[What is required] The answer must consist of each line below that holds the word "style", copied as it stands.

═════ Data for review

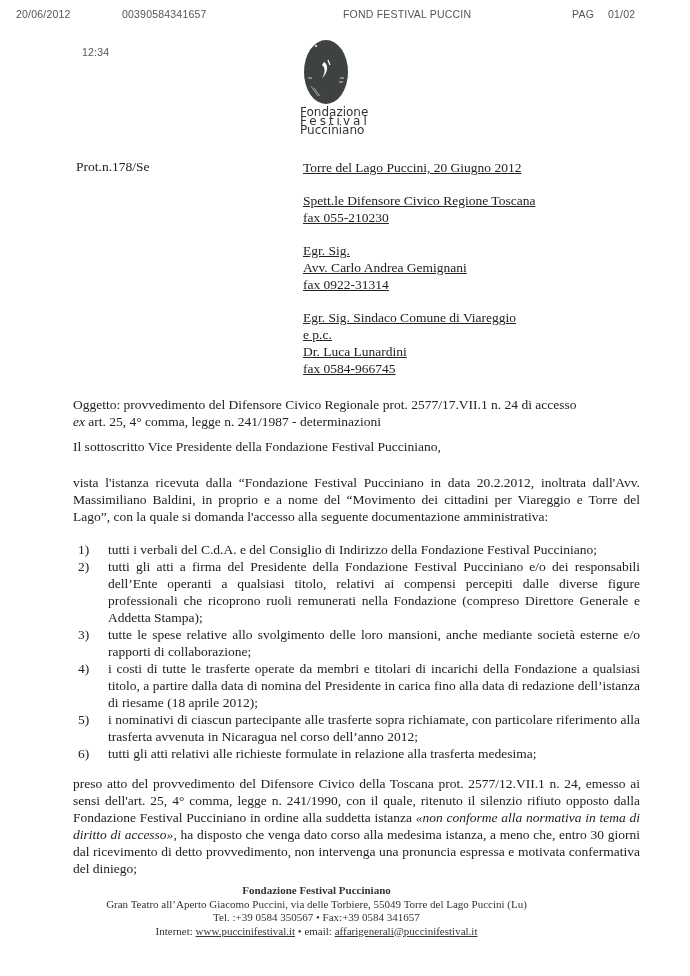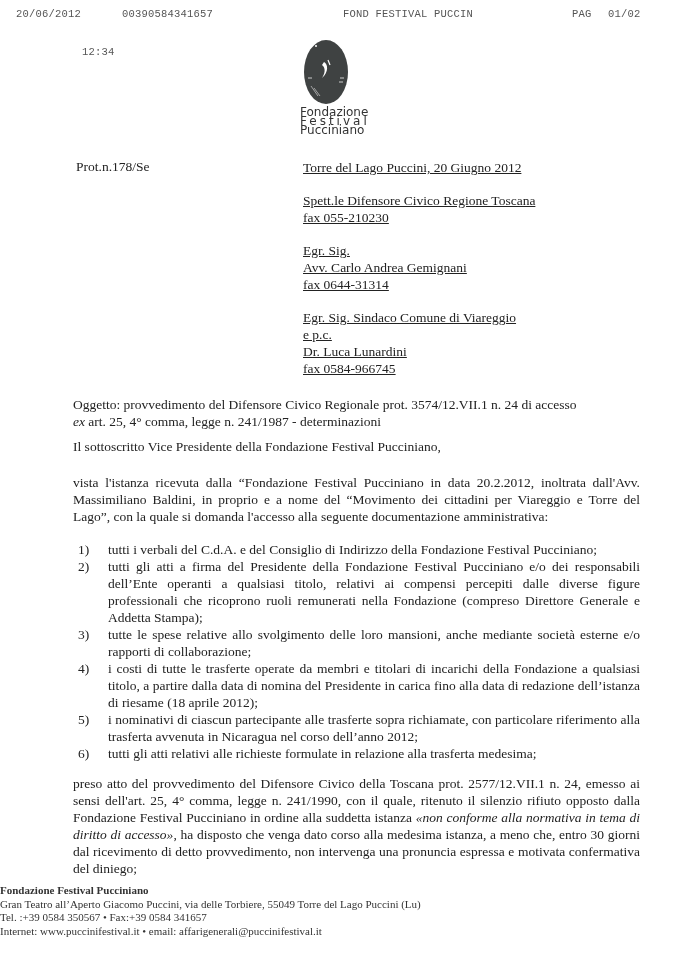--- a/index.html
+++ b/index.html
@@ -3,21 +3,21 @@
 <meta charset="utf-8">
 <style>
   html, body { margin: 0; padding: 0; background: #ffffff; }
   body {
     width: 690px; height: 976px; position: relative; overflow: hidden;
     font-family: "Liberation Serif", "DejaVu Serif", serif;
     color: #222;
   }
   .fax-header {
     position: absolute; top: 8px; left: 0; width: 690px; height: 14px;
-    font-family: Liberation Mono, monospace;
+    font-family: Liberation Sans, sans-serif;
     font-size: 10.5px; color: #555; letter-spacing: 0.2px;
   }
   .fax-header span { position: absolute; top: 0; white-space: nowrap; }
   .fh-date { left: 16px; }
   .fh-time { left: 82px; margin-top: 38px; }
   .fh-num { left: 122px; }
   .fh-sender { left: 343px; }
   .fh-pag { left: 572px; }
   .fh-page { left: 608px; }
 
@@ -47,25 +47,25 @@
   .list {
     position: absolute; left: 78px; width: 562px; top: 541px;
     font-size: 13.5px; line-height: 17px; margin: 0; padding: 0; list-style: none;
   }
   .list li { position: relative; padding-left: 30px; text-align: justify; }
   .list .num { position: absolute; left: 0; top: 0; }
   .preso { top: 775px; }
   .italic { font-style: italic; }
 
   .footer {
-    position: absolute; left: 0; top: 884px; width: 633px; 
+    position: absolute; left: 0; top: 884px; width: 633px; text-align: center;
     font-size: 11px; line-height: 13.5px; color: #333;
   }
   .footer .org { font-weight: bold; }
-  .footer .link { }
+  .footer .link { text-decoration: underline; }
 </style>
 </head>
 <body>
 
 <div class="fax-header">
   <span class="fh-date">20/06/2012</span>
   <span class="fh-time">12:34</span>
   <span class="fh-num">00390584341657</span>
   <span class="fh-sender">FOND FESTIVAL PUCCIN</span>
   <span class="fh-pag">PAG</span>
@@ -91,30 +91,30 @@
 <div class="prot">Prot.n.178/Se</div>
 
 <div class="right-block">
   <div>Torre del Lago Puccini, 20 Giugno 2012</div>
   <div class="gap"></div>
   <div>Spett.le Difensore Civico Regione Toscana</div>
   <div>fax 055-210230</div>
   <div class="gap"></div>
   <div>Egr. Sig.</div>
   <div>Avv. Carlo Andrea Gemignani</div>
-  <div>fax 0644-31314</div>
+  <div>fax 0922-31314</div>
   <div class="gap"></div>
   <div>Egr. Sig. Sindaco Comune di Viareggio</div>
   <div>e p.c.</div>
   <div>Dr. Luca Lunardini</div>
   <div>fax 0584-966745</div>
 </div>
 
 <div class="body-text subject">
-  <div class="line">Oggetto: provvedimento del Difensore Civico Regionale prot. 3574/12.VII.1 n. 24 di accesso</div>
+  <div class="line">Oggetto: provvedimento del Difensore Civico Regionale prot. 2577/17.VII.1 n. 24 di accesso</div>
   <div class="line"><span class="italic">ex</span><span> art. 25, 4° comma, legge n. 241/1987 - determinazioni</span></div>
 </div>
 
 <div class="body-text signer">Il sottoscritto Vice Presidente  della Fondazione Festival Pucciniano,</div>
 
 <div class="body-text vista">vista l'istanza ricevuta dalla “Fondazione Festival Pucciniano in data 20.2.2012, inoltrata dall'Avv. Massimiliano Baldini, in proprio e a nome del “Movimento dei cittadini per Viareggio e Torre del Lago”, con la quale si domanda l'accesso alla seguente documentazione amministrativa:</div>
 
 <ol class="list">
   <li><span class="num">1)</span><span>tutti i verbali del C.d.A. e del Consiglio di Indirizzo della Fondazione Festival Pucciniano;</span></li>
   <li><span class="num">2)</span><span>tutti gli atti a firma del Presidente della Fondazione Festival Pucciniano e/o dei responsabili dell’Ente operanti a qualsiasi titolo, relativi ai compensi percepiti dalle diverse figure professionali che ricoprono ruoli remunerati nella Fondazione (compreso Direttore Generale e Addetta Stampa);</span></li>

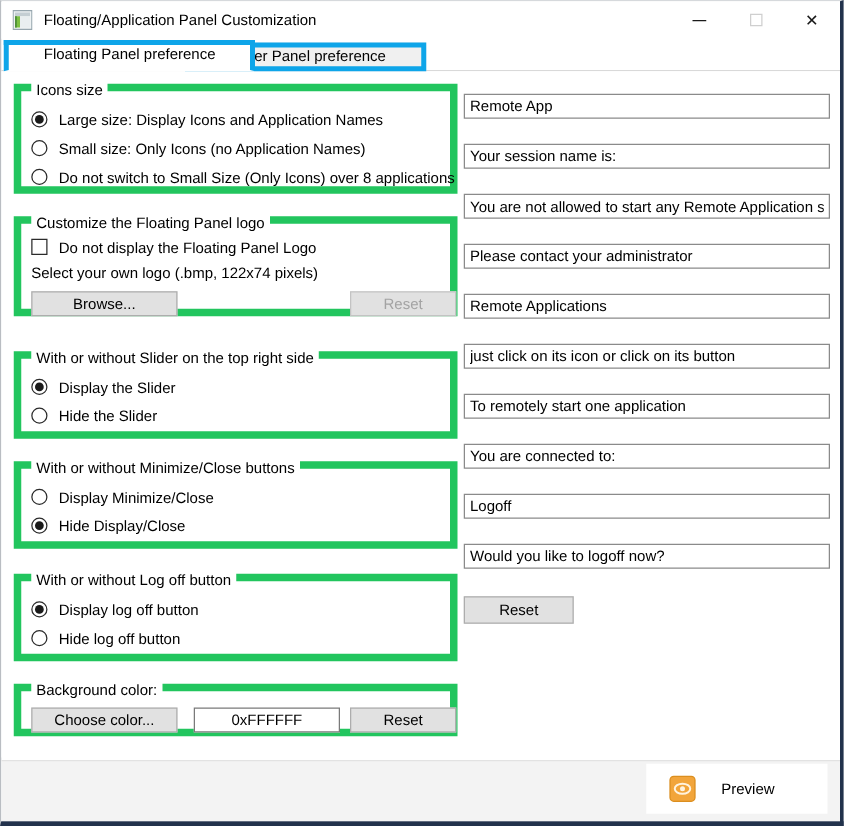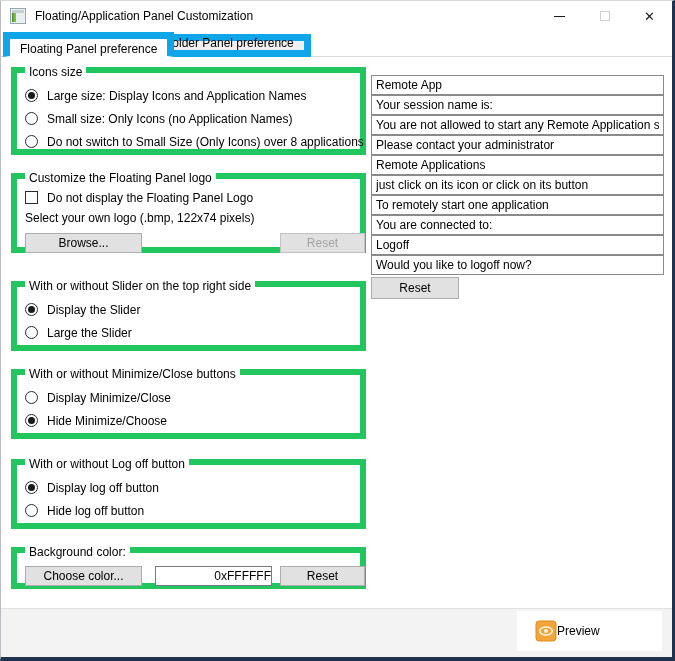--- a/index.html
+++ b/index.html
@@ -20,22 +20,22 @@
   .title-text{ margin-left:9px; font-size:12px; white-space:nowrap; }
   .caption-buttons{ margin-left:auto; display:flex; height:30px; }
   .caption-btn{ width:45px; height:30px; display:flex; align-items:center; justify-content:center; cursor:default; }
   .min-glyph{ width:11px; height:1px; background:#1a1a1a; }
   .max-glyph{ width:10px; height:10px; border:1px solid #cfcfcf; background:#fff; }
   .close-glyph{ font-size:13px; color:#1a1a1a; line-height:1; }
 
   
   .tabstrip{ position:absolute; top:31px; left:0; right:0; height:25px; }
   .tabstrip .baseline{ position:absolute; left:0; right:0; bottom:0; height:1px; background:#d9d9d9; }
-  .tab{ position:absolute; bottom:0; padding:0 10px; display:flex; align-items:flex-end;
-    border:7px solid #0ea5e9; white-space:nowrap; }
+  .tab{ position:absolute; bottom:0; padding:0 28px; display:flex; align-items:flex-start;
+    border:4px solid #0ea5e9; white-space:nowrap; }
   .tab.active{ left:2px; height:25px; background:#fff; border-bottom:1px solid #fff; z-index:2; }
   .tab.inactive{ left:147px; height:23px; background:#f0f0f0; z-index:1; }
 
   
   .content{ position:absolute; top:56px; left:0; right:0; bottom:51px; background:#fff; }
 
   .left-col{ position:absolute; left:10px; top:10px; width:355px; }
   .groupbox{ position:relative; border:6px solid #22c55e; padding:0 8px; }
   .groupbox .legend{ position:absolute; top:-8px; left:8px; background:#fff; padding:0 4px; white-space:nowrap; }
 
@@ -57,37 +57,37 @@
   .g2-buttons{ position:relative; height:20px; margin-top:5px; }
   .g2-buttons .browse{ position:absolute; left:0; top:0; width:117px; }
   .g2-buttons .reset{ position:absolute; left:255px; top:0; width:85px; }
   .g3,.g4,.g5{ height:70px; padding-top:11px; }
   .g3{ margin-top:28px; } .g4{ margin-top:18px; } .g5{ margin-top:20px; }
   .gcolor{ height:42px; }
   .g6{ margin-top:18px; } .g7{ margin-top:22px; }
   .color-row{ position:relative; height:20px; margin-top:13px; }
   .color-row .choose{ position:absolute; left:0; top:0; width:117px; }
   .color-row .swatch{ position:absolute; left:130px; top:0; width:117px; height:20px;
-    border:1px solid #7a7a7a; text-align:right; line-height:18px; font-size:12px; }
+    border:1px solid #7a7a7a; text-align:center; line-height:18px; font-size:12px; }
   .color-row .reset{ position:absolute; left:255px; top:0; width:85px; }
   .swatch.bgcolor{ background:#ffffff; color:#000; }
   .swatch.txtcolor{ background:#000080; color:rgba(0,0,10,0.6); }
 
   .right-col{ position:absolute; left:370px; top:18px; width:293px; }
   .msg-input{ display:block; width:293px; height:20px; border:1px solid #8a8a8a; background:#fff;
-    font-family:inherit; font-size:12px; padding:1px 4px; margin-bottom:0; }
+    font-family:inherit; font-size:12px; padding:1px 4px; margin-bottom:20px; }
   .right-reset{ width:88px; height:22px; line-height:20px; margin-top:2px; }
 
   
   .footer{ position:absolute; left:0; right:0; bottom:0; height:49px; background:#f3f3f3;
     border-top:1px solid #e2e2e2; }
   .preview-panel{ position:absolute; right:10px; top:2px; width:145px; height:40px; background:#fff;
     display:flex; align-items:center; cursor:default; }
   .preview-icon{ margin-left:18px; width:22px; height:22px; flex:0 0 auto; }
-  .preview-label{ margin-left:0; }
+  .preview-label{ margin-left:20px; }
 </style>
 </head>
 <body>
 
 <div class="window">
 
   <div class="titlebar">
     <svg class="app-icon" viewBox="0 0 16 16">
       <rect x="0.5" y="0.5" width="15" height="15" fill="#eef2f3" stroke="#96a6ae"></rect>
       <rect x="2" y="2" width="12" height="3" fill="#c4ced3"></rect>
@@ -153,33 +153,33 @@
       </div>
 
       <div class="groupbox g3">
         <span class="legend">With or without Slider on the top right side</span>
         <div class="opt-row">
           <span class="radio checked"></span>
           <span class="opt-label">Display the Slider</span>
         </div>
         <div class="opt-row">
           <span class="radio"></span>
-          <span class="opt-label">Large the Slider</span>
+          <span class="opt-label">Hide the Slider</span>
         </div>
       </div>
 
       <div class="groupbox g4">
         <span class="legend">With or without Minimize/Close buttons</span>
         <div class="opt-row">
           <span class="radio"></span>
           <span class="opt-label">Display Minimize/Close</span>
         </div>
         <div class="opt-row">
           <span class="radio checked"></span>
-          <span class="opt-label">Hide Minimize/Choose</span>
+          <span class="opt-label">Hide Display/Close</span>
         </div>
       </div>
 
       <div class="groupbox g5">
         <span class="legend">With or without Log off button</span>
         <div class="opt-row">
           <span class="radio checked"></span>
           <span class="opt-label">Display log off button</span>
         </div>
         <div class="opt-row">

══════════

[Worked solution]
 <style>
     font-size: 13.5px; line-height: 17px; margin: 0; padding: 0; list-style: none;
   .italic { font-style: italic; }
 </style>
 </style>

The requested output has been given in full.